I sighed, stepped out of the shower and walked, dripping wet, into my bedroom and threw myself down on the bed. I opened the small, secret compartment that was built into the bedframe and pulled out my trusted old friend, a powerful vibrator. I couldn't do much about the skin-on-skin longings but I could most definitely do something about my other ever-present cravings.

God, there were so many things I missed, everything from long, slow kissing to the magical feeling of slowly gliding down a hard cock, that first eager stroke when everything was still new and you could feel every inch of lovely penetration, before lust forced you to start moving to create perfect friction. I missed all the different flavors of sex, everything from making precious love to fucking the living daylights out of someone.

It boggled my mind that I could still feel lust, that I still wanted, needed, despite what I had done, despite what had been done to me. It more than boggled my mind that I still used my vivid visual imagination to picture situations with definite dominant elements, where pleasure sometimes walked hand in hand with pain. The thought of being tied up, helpless, should be against everything I believed in, but still, it was what made me come, quick, hard and long, as it always did.

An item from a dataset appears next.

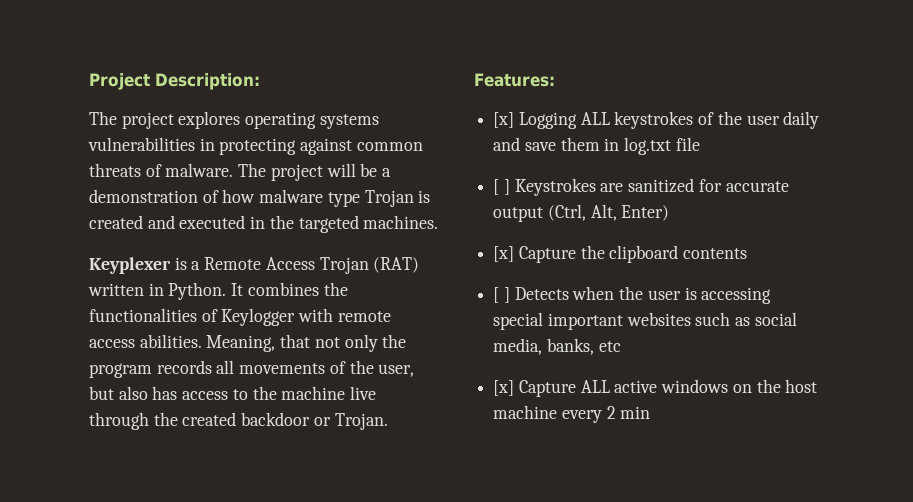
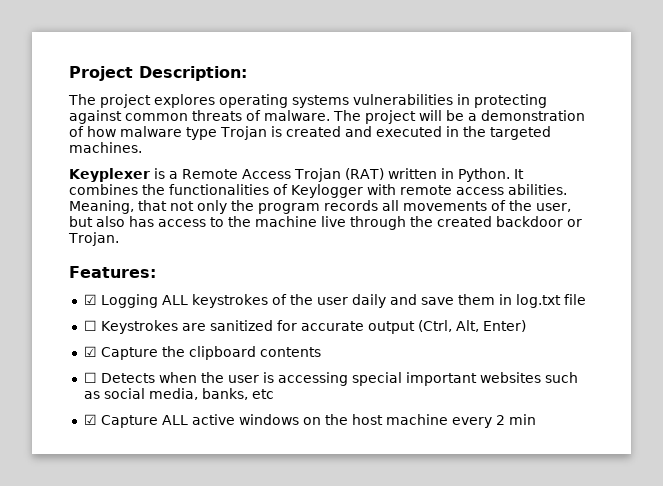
[493,112,515,128] [x] -> [83,294,97,305] ☑
[493,179,510,195] [ ] -> [83,320,97,331] ☐
[493,246,515,262] [x] -> [83,346,97,357] ☑
[493,287,510,303] [ ] -> [83,372,97,383] ☐
[493,380,515,396] [x] -> [83,414,97,425] ☑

I lay there in my bed and stared at the ceiling. A control freak obsessed with thoughts of being tied up, I really was fucked up, wasn't I? And how could the longing I had for soft caresses and caring, loving touches ever be combined with my need for rougher sex and domination games? And above all, would I ever get over my fear of showing myself naked in front of anyone I was interested in, sexually?

I laughed at my short list of requirements for a potential bedpartner; he should be blind and have a sensory deficiency preventing him from seeing and feeling the scars on my body. He should like both sweet loving and rougher sex. And yeah, he had to like screamers. I could see the profile I'd have to create on one of those sexual dating sites, and I could easily imagine the answers I would get, like "do you need lube when I fuck your ass?" and "hey, me and my mate need a third for our threesome, you game?". Actually answering those questions would be pretty fun, hilariously long answers with anything from Christian-church-lady language to European-whore-looking-for-a-pimp language. I sighed and shook my head, another day, it was time to get going.

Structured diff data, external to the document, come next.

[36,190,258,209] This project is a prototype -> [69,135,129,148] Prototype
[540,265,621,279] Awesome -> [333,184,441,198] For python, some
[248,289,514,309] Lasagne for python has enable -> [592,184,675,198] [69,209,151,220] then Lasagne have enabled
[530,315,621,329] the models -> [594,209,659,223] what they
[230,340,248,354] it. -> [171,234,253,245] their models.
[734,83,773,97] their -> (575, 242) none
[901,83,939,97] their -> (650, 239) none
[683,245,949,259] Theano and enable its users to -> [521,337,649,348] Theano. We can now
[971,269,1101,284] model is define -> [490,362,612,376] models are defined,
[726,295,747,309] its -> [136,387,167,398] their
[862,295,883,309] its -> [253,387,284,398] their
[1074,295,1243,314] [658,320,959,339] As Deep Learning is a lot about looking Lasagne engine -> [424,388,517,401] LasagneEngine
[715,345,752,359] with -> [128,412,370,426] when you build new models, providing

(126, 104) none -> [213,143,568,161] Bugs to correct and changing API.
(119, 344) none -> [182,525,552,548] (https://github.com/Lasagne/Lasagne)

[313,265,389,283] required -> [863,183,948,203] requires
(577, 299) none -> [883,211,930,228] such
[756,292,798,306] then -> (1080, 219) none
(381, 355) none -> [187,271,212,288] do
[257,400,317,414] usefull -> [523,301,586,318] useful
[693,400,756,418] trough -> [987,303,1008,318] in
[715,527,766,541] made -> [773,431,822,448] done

My long nightly contemplation had shown me that I didn't know enough about Rose and what had happened to her, and I had decided I needed to know more. As soon as I woke up I had called Samuel and told him that I would be late and why, that I needed to see Rose. I only had to find her first...

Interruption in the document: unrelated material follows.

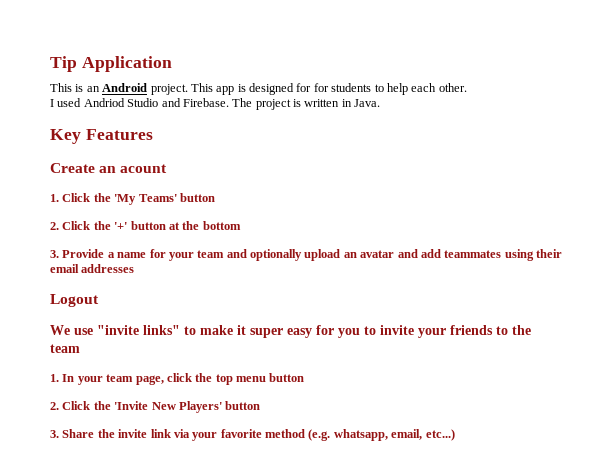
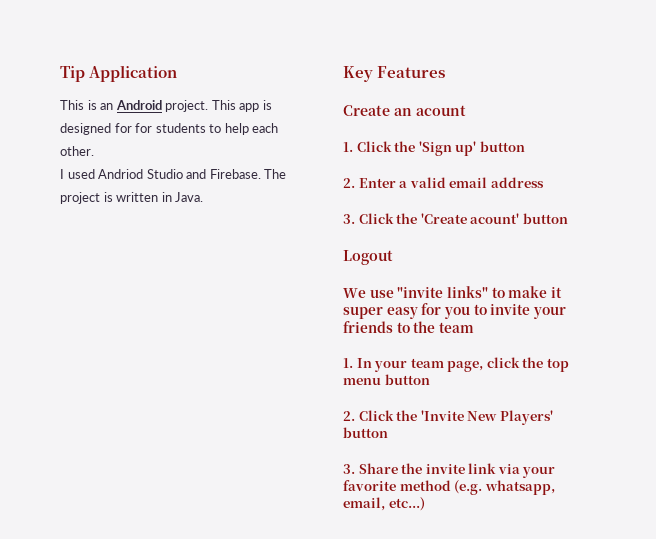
[114,193,215,205] [50,221,241,230] [50,249,562,261] [50,264,135,273] 'My Teams' button // 2. Click the '+' button at the bottom // 3. Provide a name for your team and optionally upload an avatar and add teammates using their email addresses -> [418,141,525,156] [343,177,544,188] [343,213,568,224] 'Sign up' button // 2. Enter a valid email address // 3. Click the 'Create acount' button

I suspected that I would find her wherever Sean was, he had after all been even more protective than he usually was. I started a simple phone tracker and found him, or at least his phone, a few miles outside of town. When I looked at the address and listed the house owners in the area I realized that they were probably staying with Sean's aunt, Elena's mother, a sweet woman I had met on just a few occasions.

I made myself my standard morning health-shake, chockfull with vitamins and antioxidants, not quite as pleasant in taste as I would wish, but then again, healthy things seldom came in chocolate-and-cherry flavor. My back was still hurting, forcing me to keep up my painkiller consumption. I sighed and walked out to my car, aiming for Elena's mother's house.

After driving a few minutes whilst yawning almost constantly I realized I should probably warn them I was coming. I dialed Sean's phone number and waited for him to answer.

"Hey," Sean's tired voice answered "have you found anything?"

"Hey, yourself," I said "and to answer your question, yes and no. I've found something but not enough."

"Right..." he said, his voice still tired "you'll keep looking won't you?"

"I will," I answered "but first I need a few answers, because it feels like I'm missing some important parts of the puzzle. I'm heading out to your aunt's place, that's where you are, isn't it?"

"I'm on my way to work actually..." Sean answered.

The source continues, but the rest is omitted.